The only book, except the Bible, which has followed the Anglo-Saxon around the world. —ad for Encyclopædia Britannica, 1911

The New Encyclopædia Britannica is a complete and modern exposition of thought, learning and achievement to 1910, a vivid representation of the world’s activities, so arranged and classified as to afford a maximum of accessibility, and embodying everything that can possible interest or concern a civilized people. —ad for Encyclopædia Britannica, 1911

Introduction: G. Kim Blank

The 11th edition of Encyclopædia Britannica, 1910-1911 (EB11) was something of a publishing event.

Behold: 64 editors and 8 years of preparation; 29 volumes in two formats; 850 plates and maps; 1507 contributors (from 21 different countries); 7,000 illustrations; 32,000 pages, 40,000 entries (in 289 classes of subjects); 44 million words; a first printing of 40,000 sets (1,160,000 volumes); the ordinary paper collection weighing in at about 250 pounds, with the India Bible paper format at about 83 pounds; early pre-publication orders of at least 32,000 copies.
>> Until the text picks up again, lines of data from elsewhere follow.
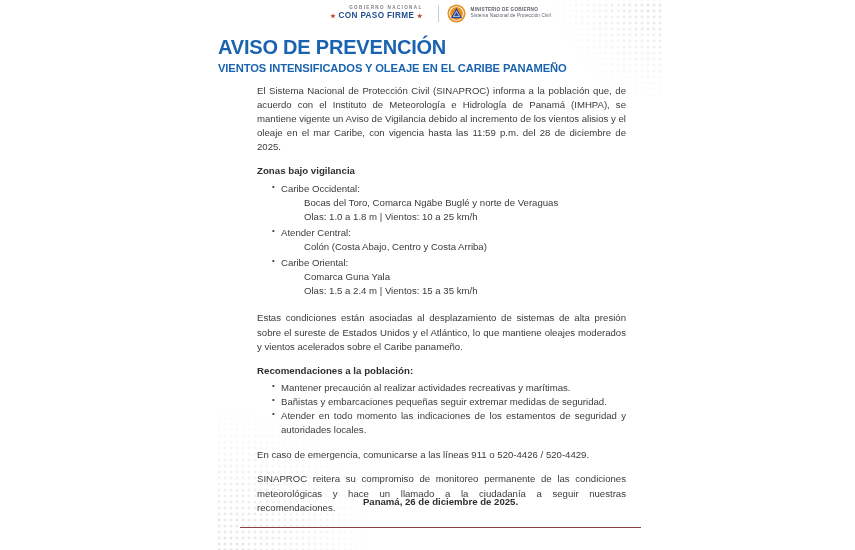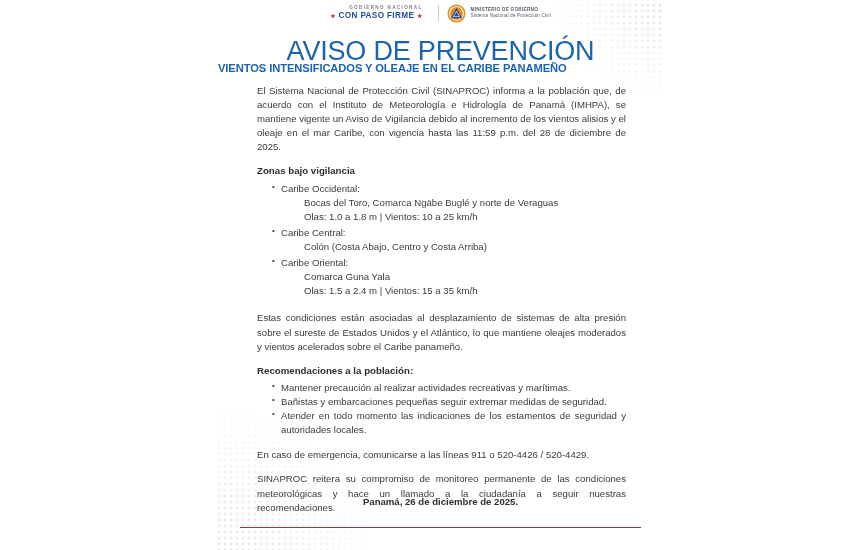--- a/index.html
+++ b/index.html
@@ -125,23 +125,23 @@
     letter-spacing: .1px;
     color: #5c6069;
   }
 
   
   .title-main {
     position: absolute;
     left: 0;
     top: 36px;
     width: 445px;
-    text-align: center;
-    font-size: 27px;
-    font-weight: 400;
+    text-align: left;
+    font-size: 20px;
+    font-weight: 700;
     letter-spacing: -.2px;
     color: #1a63b0;
   }
   .title-sub {
     position: absolute;
     left: 0;
     top: 62px;
     width: 445px;
     text-align: left;
     font-size: 11.2px;
@@ -258,21 +258,21 @@
       <p class="para">El Sistema Nacional de Protección Civil (SINAPROC) informa a la población que, de acuerdo con el Instituto de Meteorología e Hidrología de Panamá (IMHPA), se mantiene vigente un Aviso de Vigilancia debido al incremento de los vientos alisios y el oleaje en el mar Caribe, con vigencia hasta las 11:59 p.m. del 28 de diciembre de 2025.</p>
 
       <div class="sec-head">Zonas bajo vigilancia</div>
       <ul class="zones">
         <li>
           <div class="bullet-line zone-name">Caribe Occidental:</div>
           <div class="zone-detail">Bocas del Toro, Comarca Ngäbe Buglé y norte de Veraguas</div>
           <div class="zone-detail">Olas: 1.0 a 1.8 m | Vientos: 10 a 25 km/h</div>
         </li>
         <li>
-          <div class="bullet-line zone-name">Caribe Central:</div>
+          <div class="bullet-line zone-name">Atender Central:</div>
           <div class="zone-detail">Colón (Costa Abajo, Centro y Costa Arriba)</div>
         </li>
         <li>
           <div class="bullet-line zone-name">Caribe Oriental:</div>
           <div class="zone-detail">Comarca Guna Yala</div>
           <div class="zone-detail">Olas: 1.5 a 2.4 m | Vientos: 15 a 35 km/h</div>
         </li>
       </ul>
 
       <div class="gap-md"></div>

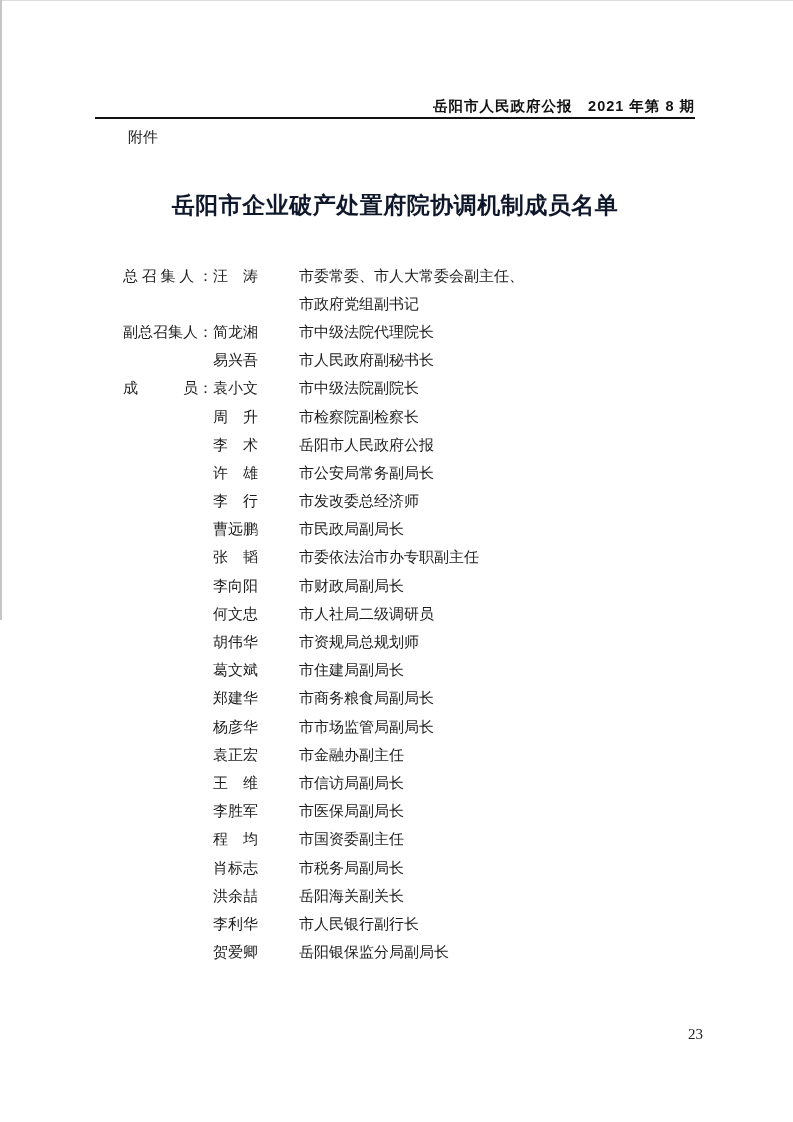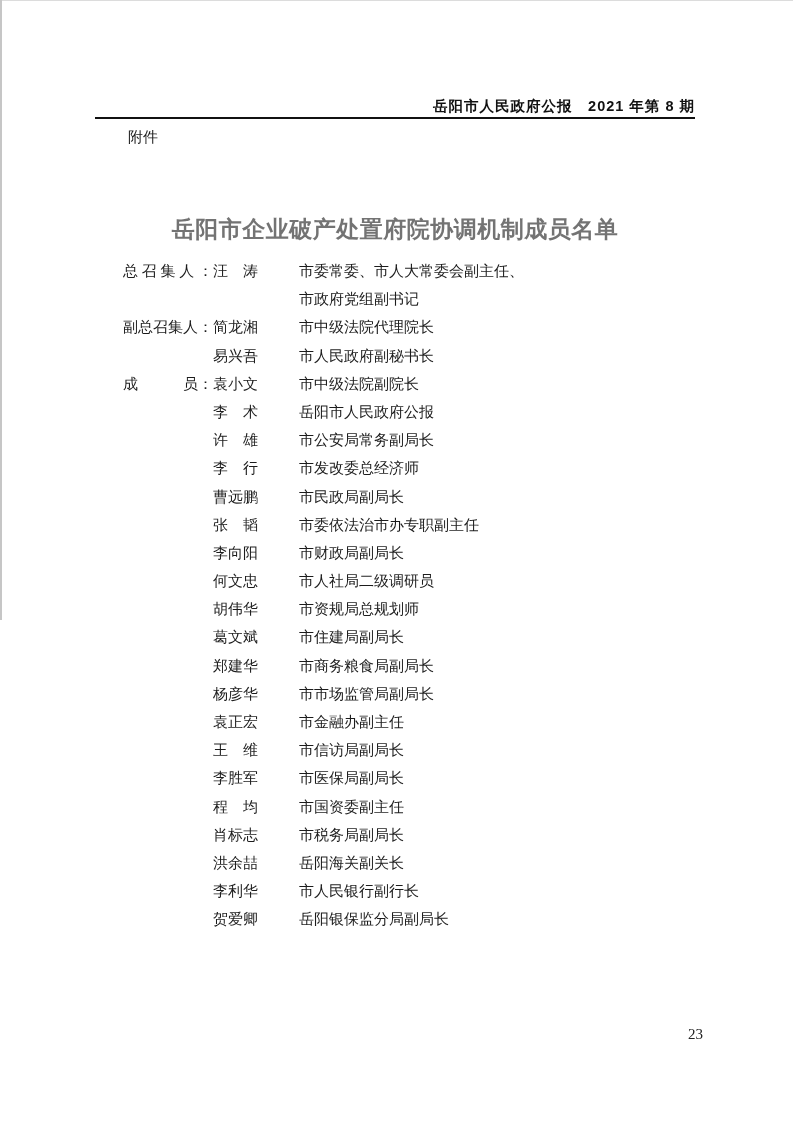--- a/index.html
+++ b/index.html
@@ -41,29 +41,29 @@
     position: absolute; top: 128px; left: 96px;
     font-size: 15px;
     padding-left: 32px;
   }
   .doc-title {
     position: absolute; top: 190px; left: 95px; width: 600px;
     text-align: center;
     font-size: 23px;
     font-weight: bold;
     letter-spacing: 0.5px;
-    color: #737373;
-    margin-top: 24px;
+    color: #0f172a;
   }
   .roster {
     position: absolute; top: 262px; left: 123px; width: 580px;
   }
   .roster-row {
     display: flex;
     height: 28.2px;
+    align-items: center;
     font-size: 15px;
     color: #1c1c1c;
   }
   .col-label {
     width: 90px;
     flex: 0 0 90px;
     text-align: justify;
     text-align-last: justify;
     -moz-text-align-last: justify;
   }
@@ -123,20 +123,25 @@
     <span class="col-name">易兴吾</span>
     <span class="col-role">市人民政府副秘书长</span>
   </div>
 
   <div class="roster-row">
     <span class="col-label">成　　　员：</span>
     <span class="col-name">袁小文</span>
     <span class="col-role">市中级法院副院长</span>
   </div>
 
+  <div class="roster-row">
+    <span class="col-label"></span>
+    <span class="col-name">周　升</span>
+    <span class="col-role">市检察院副检察长</span>
+  </div>
 
   <div class="roster-row">
     <span class="col-label"></span>
     <span class="col-name">李　术</span>
     <span class="col-role">岳阳市人民政府公报</span>
   </div>
 
   <div class="roster-row">
     <span class="col-label"></span>
     <span class="col-name">许　雄</span>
EB11 also becomes the basis for the 12th (1922) and 13th (1926) editions of Britannica.

Ad for Encyclopaedia Britannica

Volume 29, the index, is a wonder unto itself: under the editorial guidance of Janet Elizabeth Hogarth (1865-1954), it has more than 500,000 easily accessible entry headings for EB11, every one of which is . . . the skeleton of an encyclopædic article (v.29, pp.v-vi); it also has a marvellous Classified List of Articles, which claims to be the first attempt in any general work of reference at a systematic subject catalogue or analysis of the material contained in it (v.29, p.879); and then, too, volume 29 has the names and qualifications of 1507 collaborating contributors and a list of what they contribute.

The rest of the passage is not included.